Anyhow, his digression into creating jigs to create simplicity and paving the way for simple choices allowed me to reframe a huge amount of work I've done over the years on libraries, processes, documented conventions, and tooling: making jigs that make future work for me and others simple. Just feeling validated made this talk completely worthwhile to watch.
Also, omg--the slides! I won't say more because I don't want to spoil it.
Building an HTTPS Model API for Cheap: AWS, Docker, and the Normconf API
The talk is about choosing "for cheap" along the axis of preferring "normy software" over new things.
At work, we have a "New Tech Checklist" now which adds a bunch of friction towards picking new things. As someone who has taken over many many projects each of which is a unique snowflake in regards to tech stacks, new things are often a drag and a huge time sink over the long term.
Our "New Tech Checklist" isn't quite "normy software", but it is a helpful way to evaluate options in tech stack choices.
I liked this talk and it's in a friendly digestible framing to send to people who might be new to these ideas.
One of the slides is "There's not enough time." I feel this viscerally.
The zen of tedium
I thought this talk was going to be along the lines of choosing boring technology a la Dan McKinley (my boss' boss). Instead, it's about something something doing things the hard way and how that's not a moral failing or something like that.
I think "the hard way" in this context is "automating" vs. "doing it manually". Maybe this is a talk about premature optimization via automation?
Maybe I missed something in the first part of the talk? I found it confusing. It's definitely not about choosing boring technology. I ended up skipping out about 2/3 of the way through.

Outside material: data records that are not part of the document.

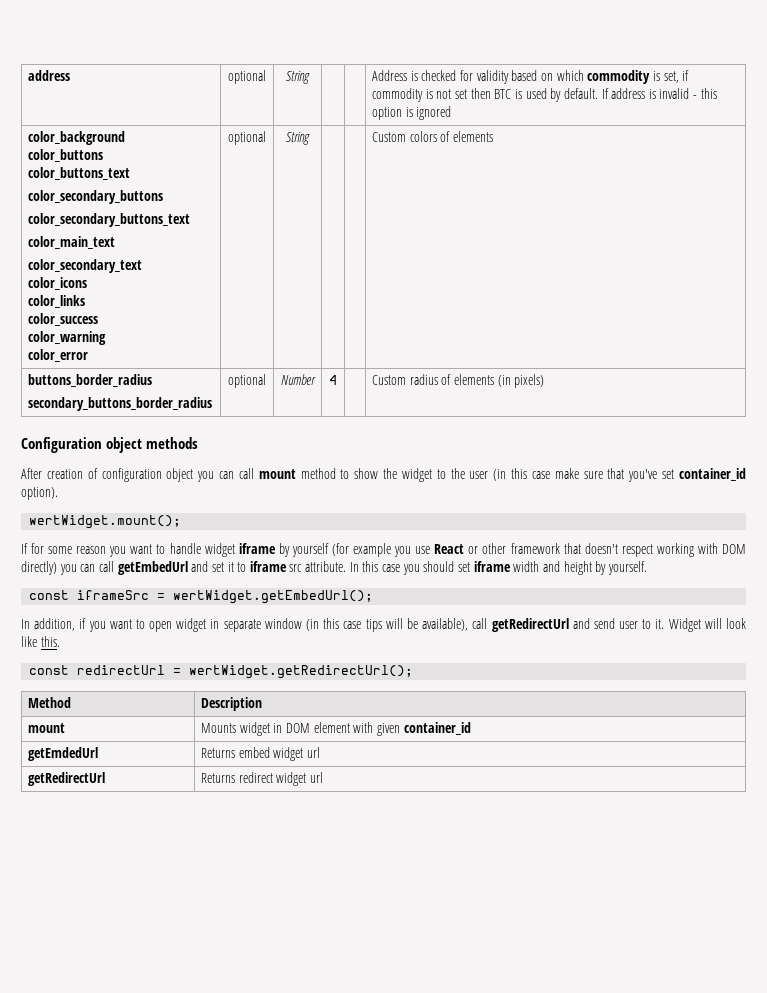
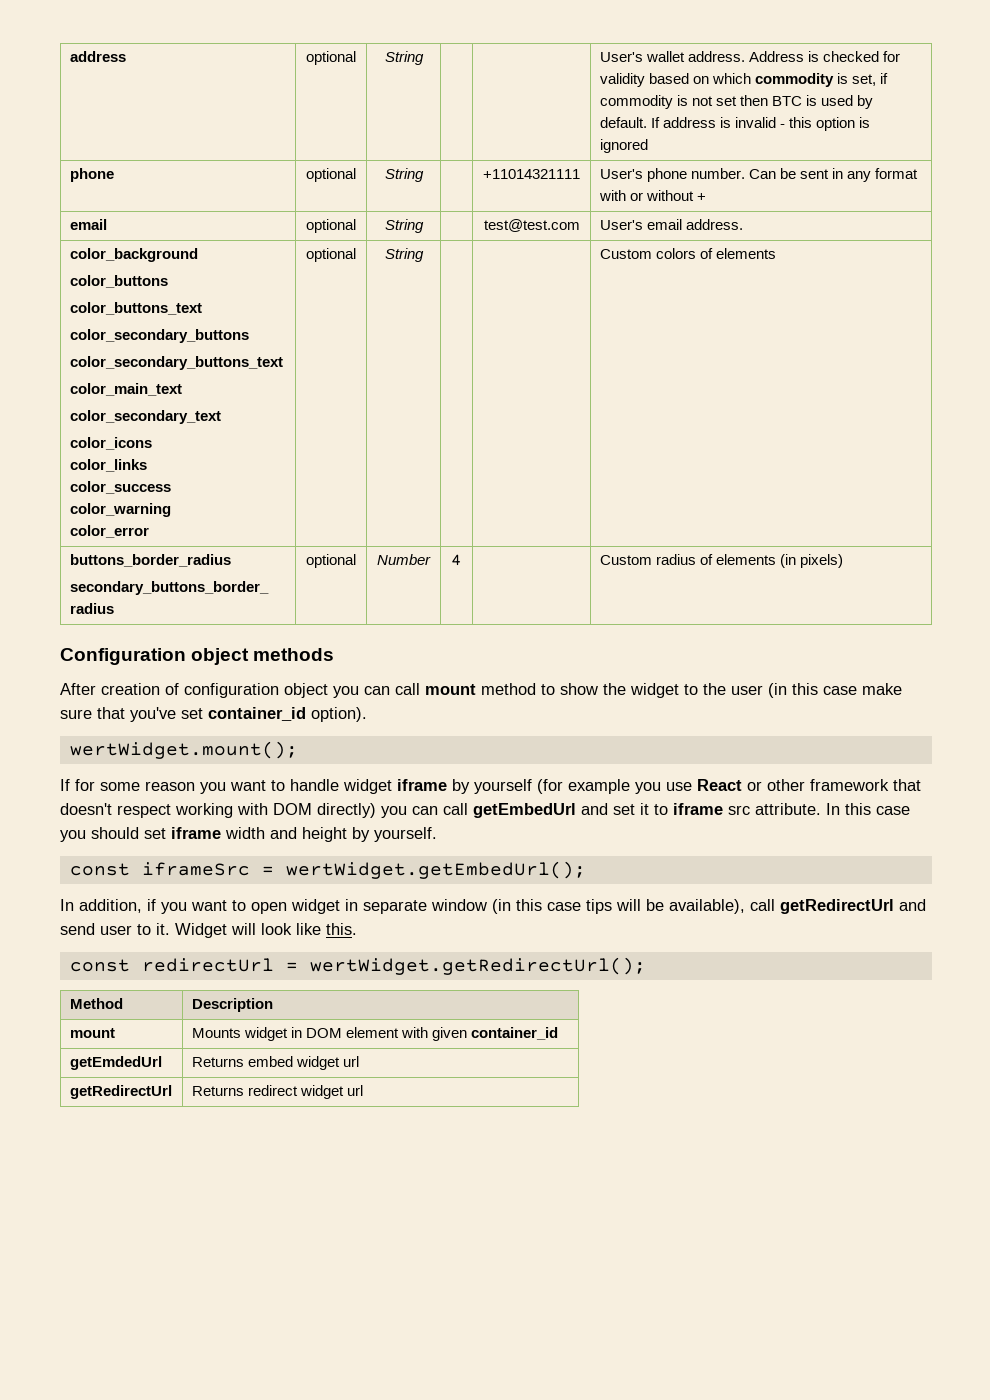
(310, 77) none -> [599,51,746,62] User's wallet address.
(452, 113) none -> [69,168,114,182] [306,168,356,182] [384,168,424,182] [483,169,580,179] [599,168,919,182] [598,190,707,201] [69,219,107,230] [306,219,356,233] [384,219,424,233] [483,219,580,232] [599,219,744,230] // phone | optional | String | | +11014321111 | User's phone number. Can be sent in any format with or without + // email | optional | String | | test@test.com | User's email address.

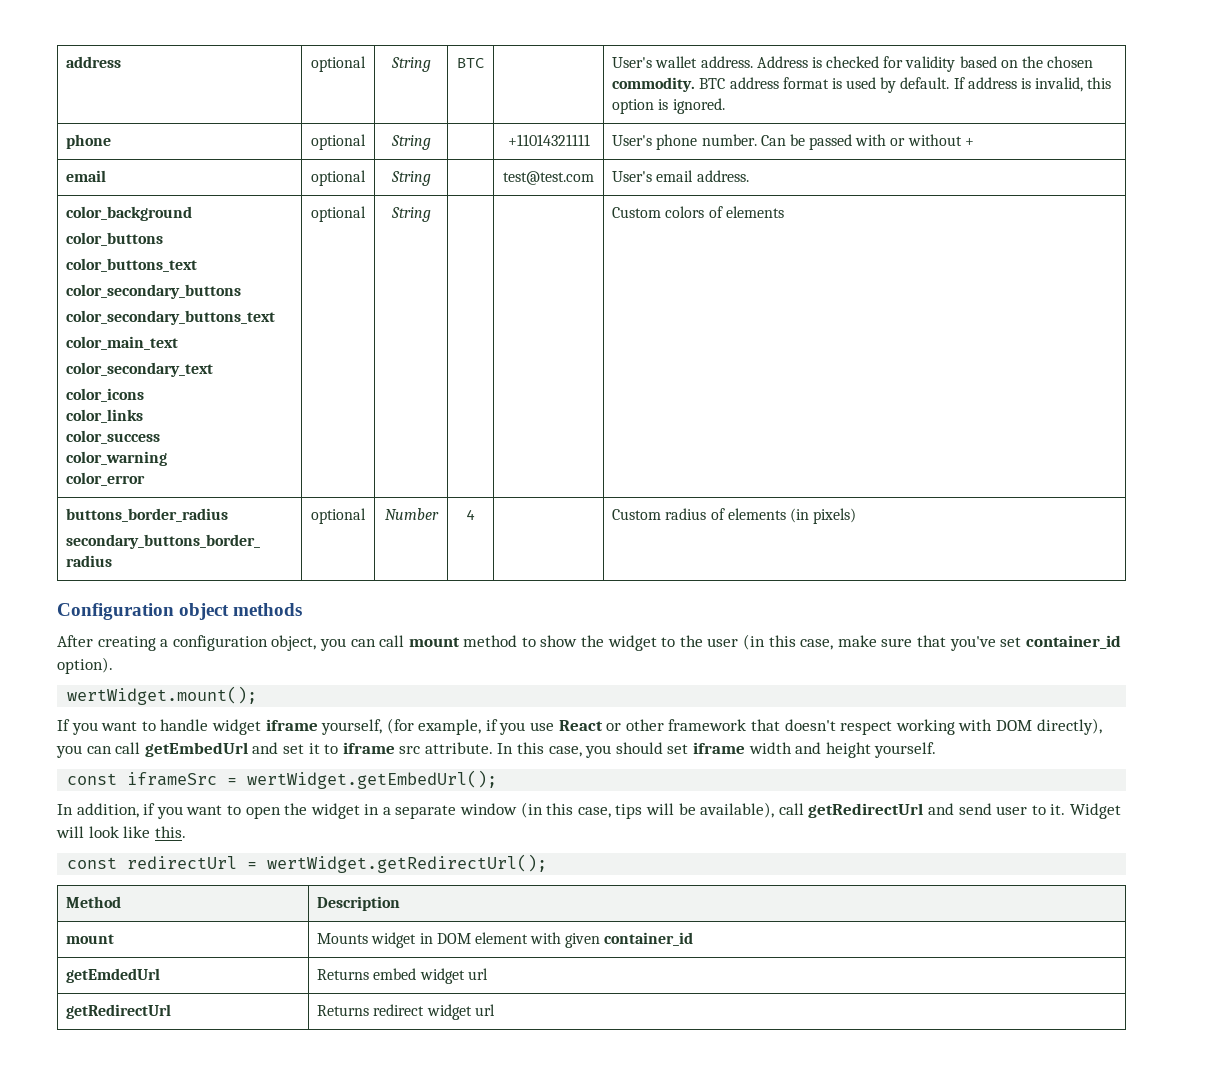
(424, 58) none -> [457,58,484,68] BTC
[712,73,889,87] [599,95,803,109] which commodity is set, if commodity is not set then BTC -> [1022,56,1094,68] [612,77,829,92] the chosen commodity. BTC address format
[735,117,786,128] invalid - -> [1035,77,1084,92] invalid,
[599,139,648,153] ignored -> [672,98,725,114] ignored.
[800,168,919,182] sent in any format -> [809,134,853,150] passed
[101,683,328,698] creation of configuration object -> [97,635,317,651] creating a configuration object,
[823,686,857,695] case -> [800,639,834,650] case,
[75,779,195,791] for some reason -> (70, 725) none
[452,779,630,794] by yourself (for example -> [321,718,498,735] yourself, (for example, if
[317,803,376,818] directly) -> [1036,718,1102,735] directly),
[876,806,910,815] case -> [548,746,582,757] case,
[352,827,370,842] by -> (871, 750) none
[291,899,358,914] widget in -> [284,803,391,819] the widget in a
[547,902,581,911] case -> [577,807,611,818] case,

I thought about not including this talk in my post-conference summary, but figured I'd include it in case automating vs. manual is interesting to someone.

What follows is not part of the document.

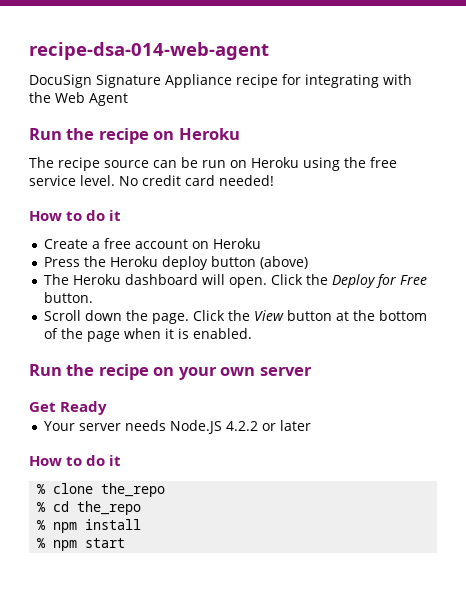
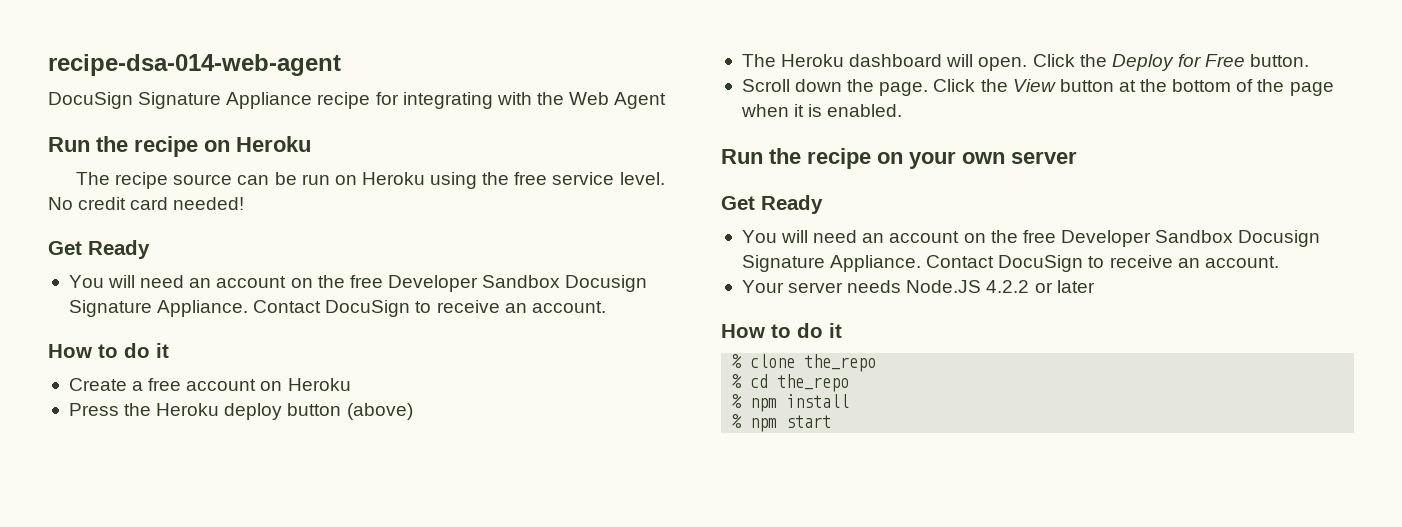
(274, 180) none -> [48,240,150,259] [68,275,648,292] [68,300,606,317] // Get Ready // You will need an account on the free Developer Sandbox Docusign Signature Appliance. Contact DocuSign to receive an account.
(108, 408) none -> [741,230,1321,247] [741,255,1279,272] // You will need an account on the free Developer Sandbox Docusign Signature Appliance. Contact DocuSign to receive an account.

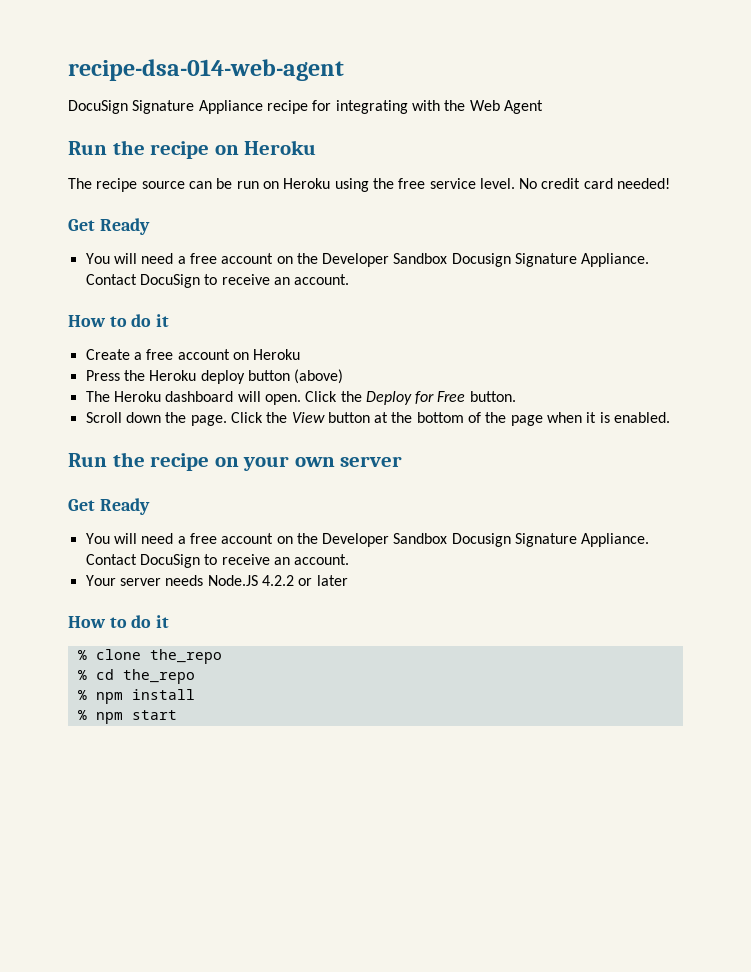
[189,275,383,288] an account on the free -> [177,253,318,264] a free account on the
[862,230,1056,243] an account on the free -> [177,533,318,544] a free account on the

Data ethics: the non-sexy parts
This talk starts out with a high-level enumeration of general areas of ethics in the world of data. I found that interesting. But then it took a hard-left turn into talking about ethical issues that come up far more often, but aren't discussed in the news. Those are pretty interesting.
It ends with:
"Often the real world is very vague and frogs are slowly getting boiled. Often you don't realize that you're in an ethics situation until you're already in it and it's too late. So I think you need to ask yourself, if you're in a situation, if you're going to look back at what you did how would you judge yourself about that. It's particularly important for early career people who may not have encountered this stuff before and may not have heard anyone talk about it. You senior level people--this is a good thing to bring up to those earlier people."

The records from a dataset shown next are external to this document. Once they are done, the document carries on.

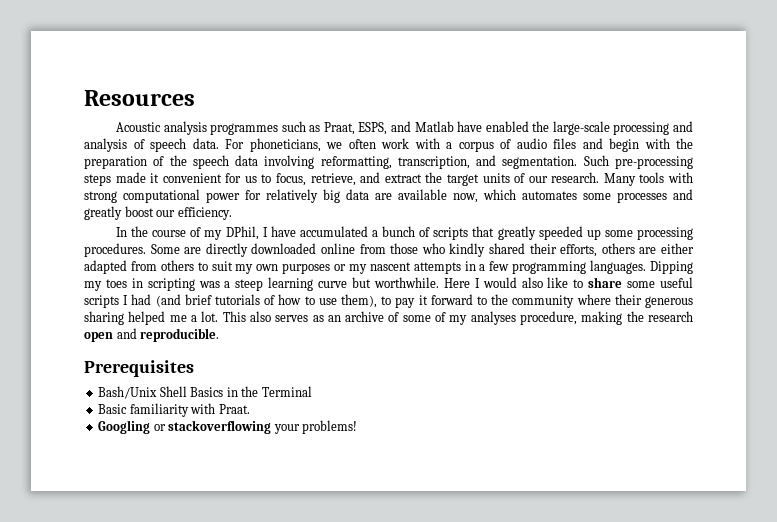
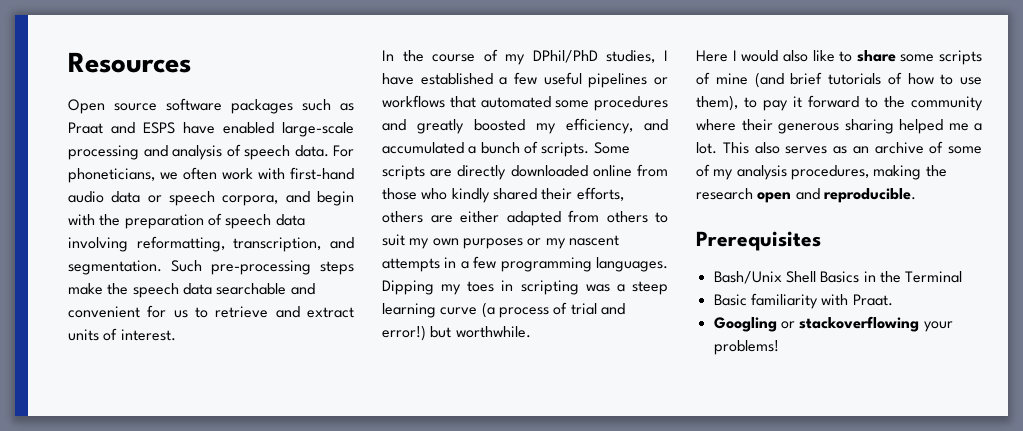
[115,121,454,135] Acoustic analysis programmes such as Praat, ESPS, and Matlab -> [68,98,354,114] [68,122,175,134] Open source software packages such as Praat and ESPS
[532,121,550,132] the -> (274, 128) none
[446,138,576,152] a corpus of audio files -> [290,167,354,180] [68,191,279,206] first-hand audio data or speech corpora,
[169,155,187,166] the -> (222, 219) none
[115,172,693,186] [84,189,693,203] [84,206,232,220] made it convenient for us to focus, retrieve, and extract the target units of our research. Many tools with strong computational power for relatively big data are available now, which automates some processes and greatly boost our efficiency. -> [68,283,315,298] [68,305,354,318] [68,328,176,341] make the speech data searchable and convenient for us to retrieve and extract units of interest.
[225,226,694,240] [84,243,180,257] DPhil, I have accumulated a bunch of scripts that greatly speeded up some processing procedures. Some -> [532,50,668,63] [382,72,668,88] [382,95,668,111] [382,118,668,134] [382,141,630,157] [382,165,425,180] DPhil/PhD studies, I have established a few useful pipelines or workflows that automated some procedures and greatly boosted my efficiency, and accumulated a bunch of scripts. Some scripts
(348, 284) none -> [481,302,625,318] [382,325,426,341] (a process of trial and error!)
(439, 282) none -> (531, 332) //
[659,277,693,288] [84,294,152,308] useful scripts I had -> [939,50,982,65] [696,72,748,85] scripts of mine
[470,311,578,325] analyses procedure, -> [736,165,869,180] analysis procedures,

I'd have written a shorter solution but I didn't have the time
The first part is about how prompts matter and subtractive thinking is hard. This is a segue into MVP and reductive thinking.
This appealed to me. I've spent the large part of the last 6 years deprecating API endpoints, winding down projects, removing features, coalescing options, etc. Also, MVPs, prototypes, project plans, abandoning projects before they start, etc. Also, writing bug reports with minimal viable example, test cases, etc. Seriously, this talk is my jam.
Don't do invisible work
This talk is about tracking your work in some way so that you know what you did later on down the line for evaluations, reviews, promotions, proving your value, etc. It also captures invisible work that isn't amenable to being tracked in easy to discover metrics (commits, bugs fixed, lines of code removed, etc).
This talk also covers how to tell people about what you did which is equally important.